Rarely, galactorrhea, amenorrhea, gynecomastia, and menstrual irregularity of uncertain etiology have been reported.
Drowsiness, usually mild, may occur at the beginning of therapy or when dosage is increased.
It usually subsides with continued loxapine therapy.
The incidence of sedation has been less than that of certain aliphatic phenothiazines and slightly more than the piperazine phenothiazines.
Dizziness, faintness, staggering gait, shuffling gait, muscle twitching, weakness, insomnia, agitation, tension, seizures, akinesia, slurred speech, numbness, and confusional states have been reported.
Neuroleptic malignant syndrome (NMS) has been reported (see WARNINGS ).
Extrapyramidal Symptoms - Neuromuscular (extrapyramidal) reactions during the administration of loxapine have been reported frequently, often during the first few days of treatment.
In most patients, these reactions involved parkinsonian-like symptoms such as tremor, rigidity, excessive salivation, and masked facies.
Akathisia (motor restlessness) also has been reported relatively frequently.
These symptoms are usually not severe and can be controlled by reduction of loxapine dosage or by administration of antiparkinson drugs in usual dosage.
Dystonia - Class effect: Symptoms of dystonia, prolonged abnormal contractions of muscle groups, may occur in susceptible individuals during the first few days of treatment.
Dystonic symptoms include: spasm of the neck muscles, sometimes progressing to tightness of the throat, swallowing difficulty, difficulty breathing, and/or protrusion of the tongue.
While these symptoms can occur at low doses, they occur more frequently and with greater severity with high potency and at higher doses of first generation antipsychotic drugs.
An elevated risk of acute dystonia is observed in males and younger age groups.
Persistent Tardive Dyskinesia - As with all antipsychotic agents, tardive dyskinesia may appear in some patients on long-term therapy or may appear after drug therapy has been discontinued.
The risk appears to be greater in elderly patients on high-dose therapy, especially females.
The symptoms are persistent and in some patients appear to be irreversible.
The syndrome is characterized by rhythmical involuntary movement of the tongue, face, mouth or jaw (e.g., protrusion of tongue, puffing of cheeks, puckering of mouth, chewing movements).
Sometimes these may be accompanied by involuntary movements of extremities.
There is no known effective treatment for tardive dyskinesia; antiparkinson agents usually do not alleviate the symptoms of this syndrome.
It is suggested that all antipsychotic agents be discontinued if these symptoms appear.
Should it be necessary to reinstitute treatment, or increase the dosage of the agent, or switch to a different antipsychotic agent, the syndrome may be masked.
It has been suggested that fine vermicular movements of the tongue may be an early sign of the syndrome, and if the medication is stopped at that time the syndrome may not develop.
Cardiovascular Effects: Tachycardia, hypotension, hypertension, orthostatic hypotension, lightheadedness, and syncope have been reported.
A few cases of ECG changes similar to those seen with phenothiazines have been reported.
It is not known whether these were related to loxapine administration.
Hematologic: Rarely, agranulocytosis, thrombocytopenia, leukopenia.
Skin: Dermatitis, edema (puffiness of face), pruritus, rash, alopecia, and seborrhea have been reported with loxapine.
Anticholinergic Effects: Dry mouth, nasal congestion, constipation, blurred vision, urinary retention, and paralytic ileus have occurred.

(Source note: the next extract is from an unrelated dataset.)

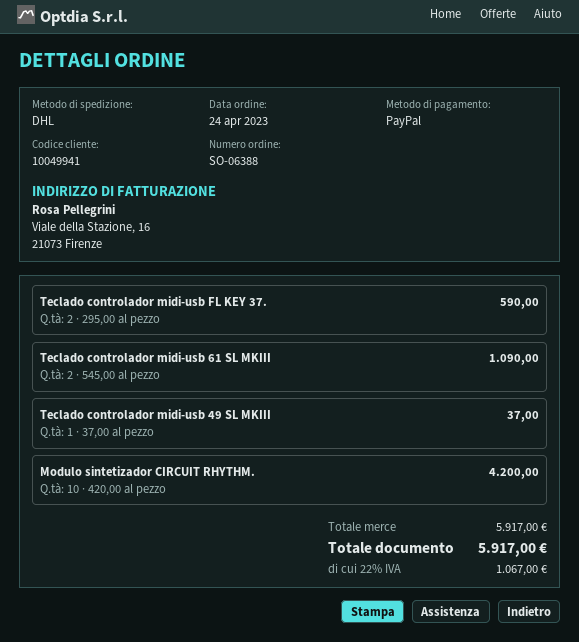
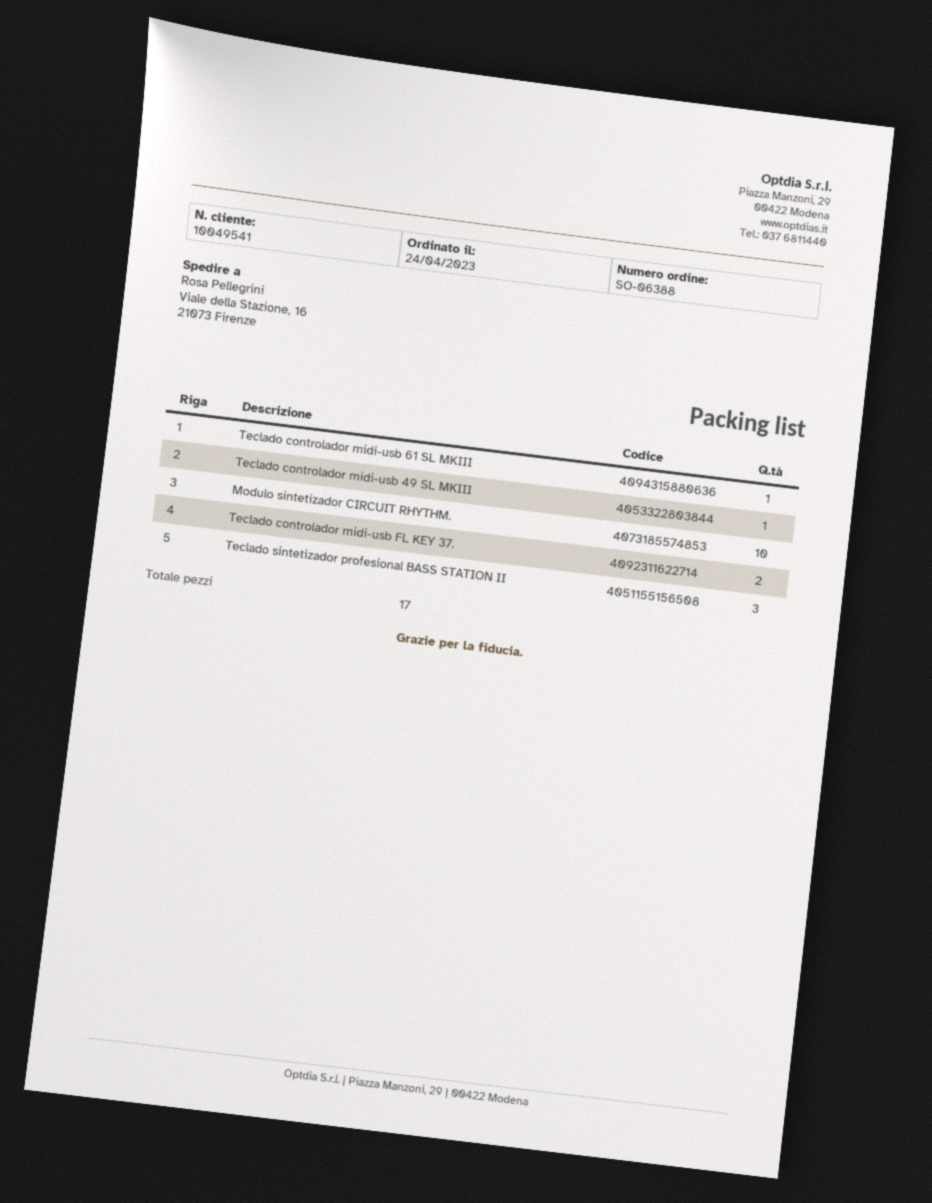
customer number: 10049941 -> 10049541
Teclado controlador midi-usb 61 SL MKIII: 2 -> 1
Teclado sintetizador profesional BASS STATION II: none -> 3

Gastrointestinal: Nausea and vomiting have been reported in some patients.
Hepatocellular injury (i.e., SGOT/SGPT elevation) has been reported in association with loxapine administration and rarely, jaundice and/or hepatitis questionably related to loxapine treatment.
Other Adverse Reactions: Weight gain, weight loss, dyspnea, ptosis, hyperpyrexia, flushed facies, headache, paresthesia, and polydipsia have been reported in some patients.
Rarely, galactorrhea, amenorrhea, gynecomastia, and menstrual irregularity of uncertain etiology have been reported.